__TASK DETAILS__
Copy out each line containing "none" from the entries below.

*** EXERCISE MATERIALS ***

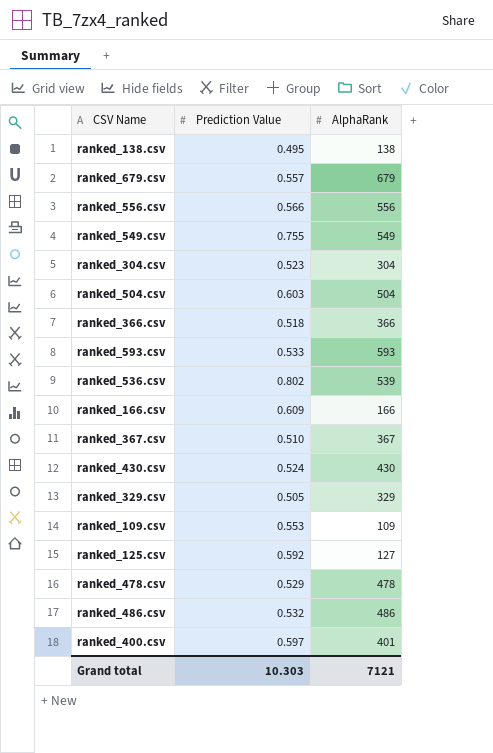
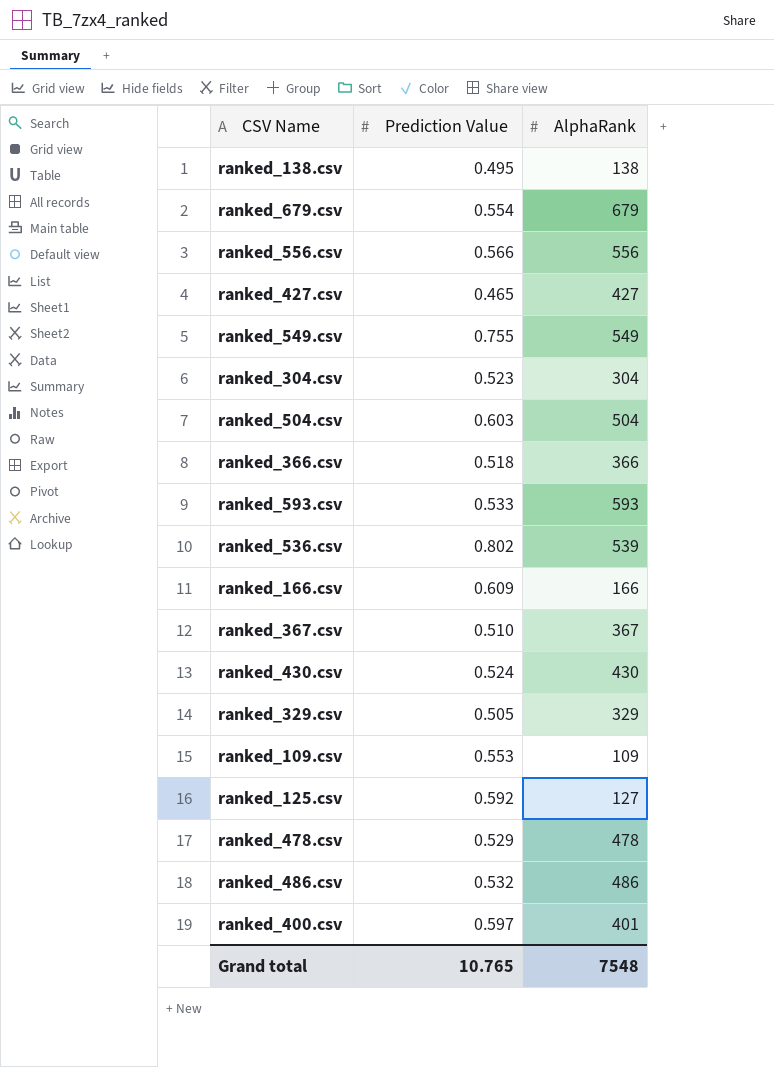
ranked_679.csv | Prediction Value: 0.557 -> 0.554
row ranked_427.csv: none -> 0.465 | 427
Grand total | Prediction Value: 10.303 -> 10.765
Grand total | AlphaRank: 7121 -> 7548

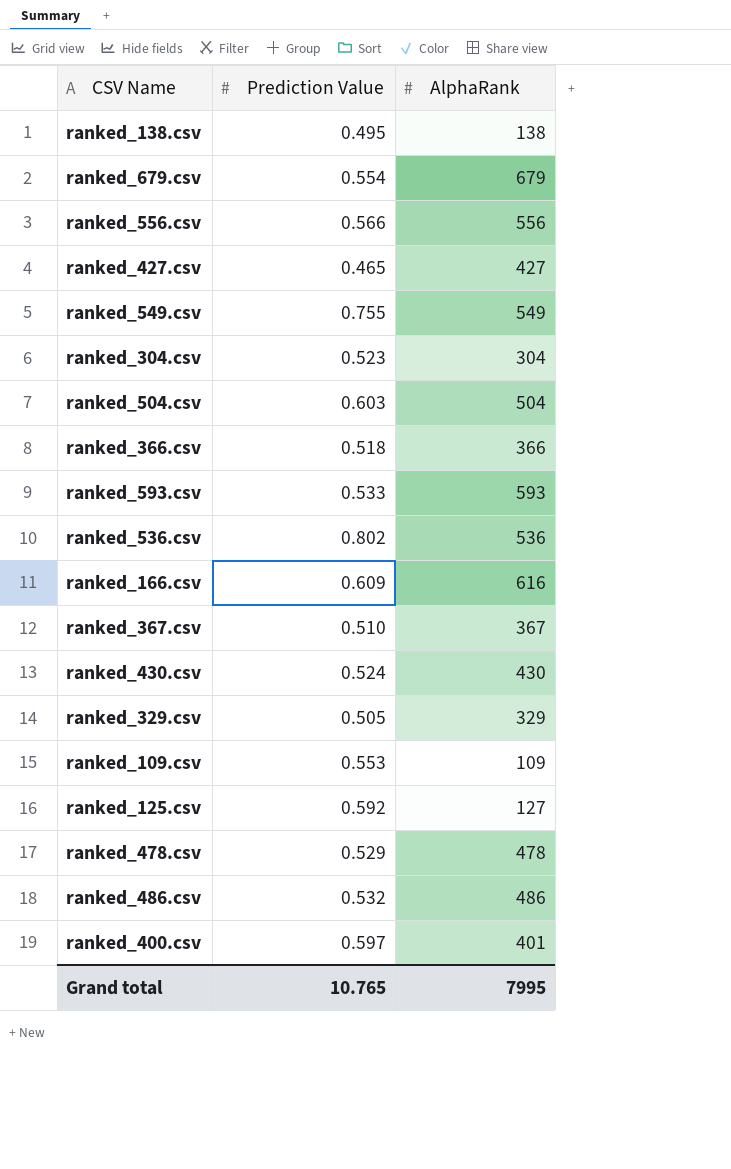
ranked_536.csv | AlphaRank: 539 -> 536
ranked_166.csv | AlphaRank: 166 -> 616
Grand total | AlphaRank: 7548 -> 7995

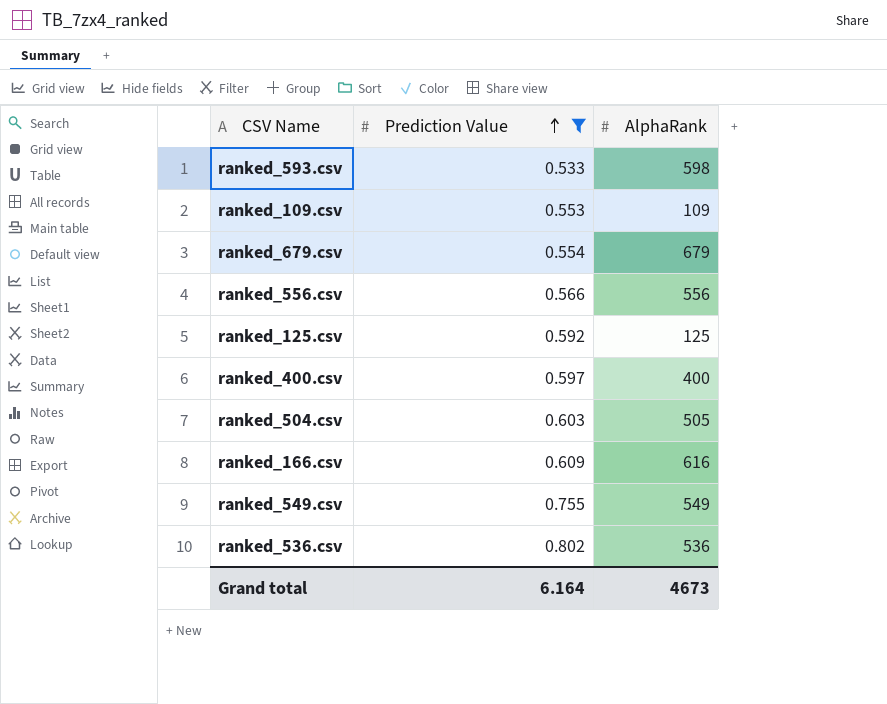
filter: none -> Prediction Value >= 0.533
row order: none -> Prediction Value ascending
ranked_593.csv | AlphaRank: 593 -> 598
ranked_125.csv | AlphaRank: 127 -> 125
ranked_400.csv | AlphaRank: 401 -> 400
ranked_504.csv | AlphaRank: 504 -> 505
Grand total | Prediction Value: 10.765 -> 6.164
Grand total | AlphaRank: 7995 -> 4673

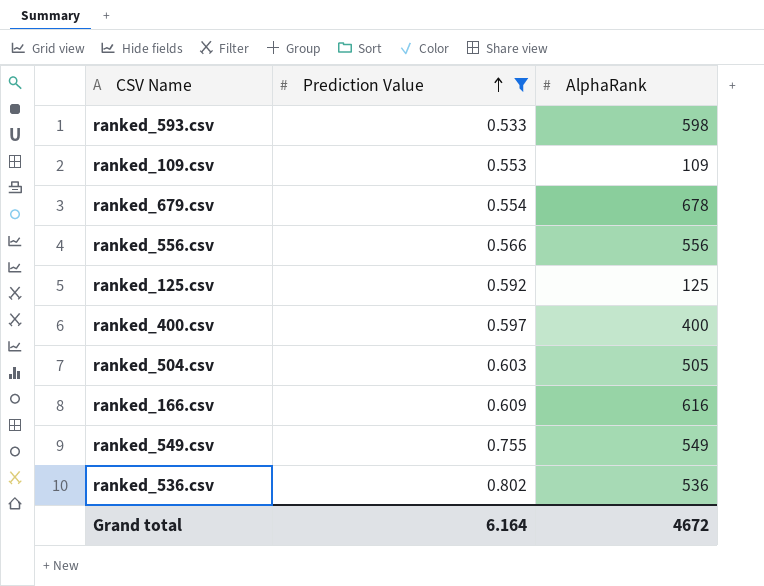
ranked_679.csv | AlphaRank: 679 -> 678
Grand total | AlphaRank: 4673 -> 4672

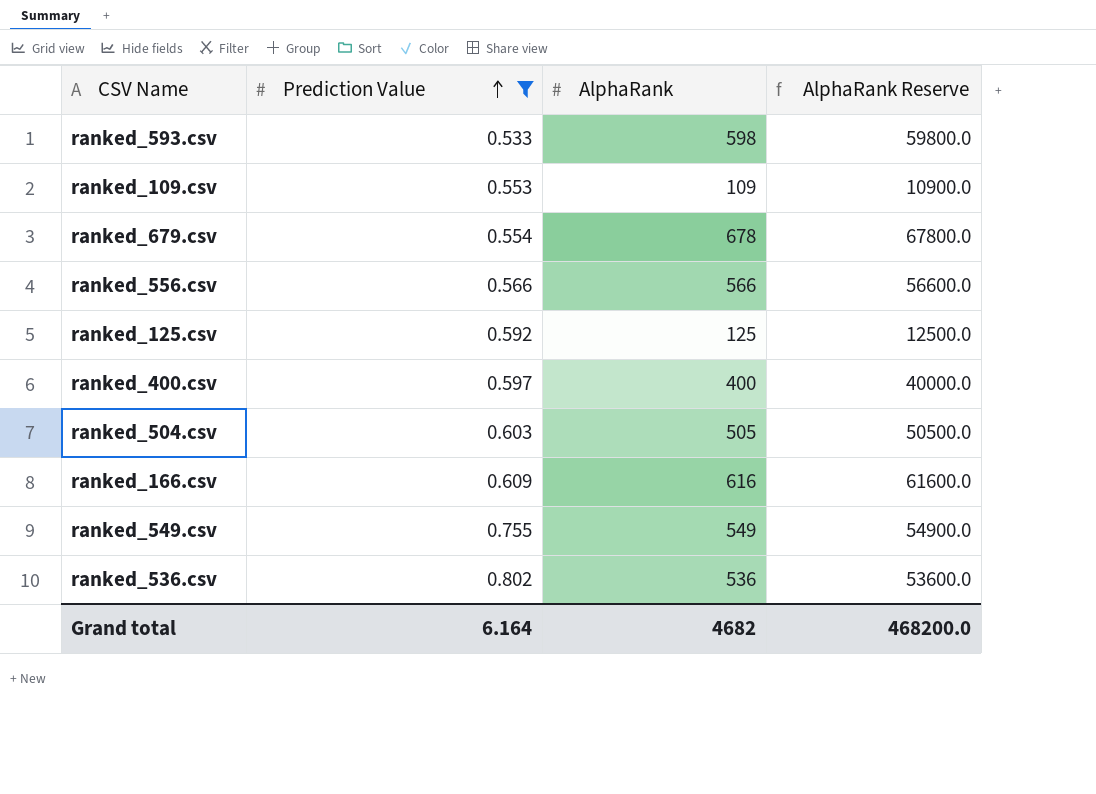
column AlphaRank Reserve | formula: none -> [AlphaRank] * 100
ranked_556.csv | AlphaRank: 556 -> 566
Grand total | AlphaRank: 4672 -> 4682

***

__RESPONSE TO THE TASK__
row ranked_427.csv: none -> 0.465 | 427
filter: none -> Prediction Value >= 0.533
row order: none -> Prediction Value ascending
column AlphaRank Reserve | formula: none -> [AlphaRank] * 100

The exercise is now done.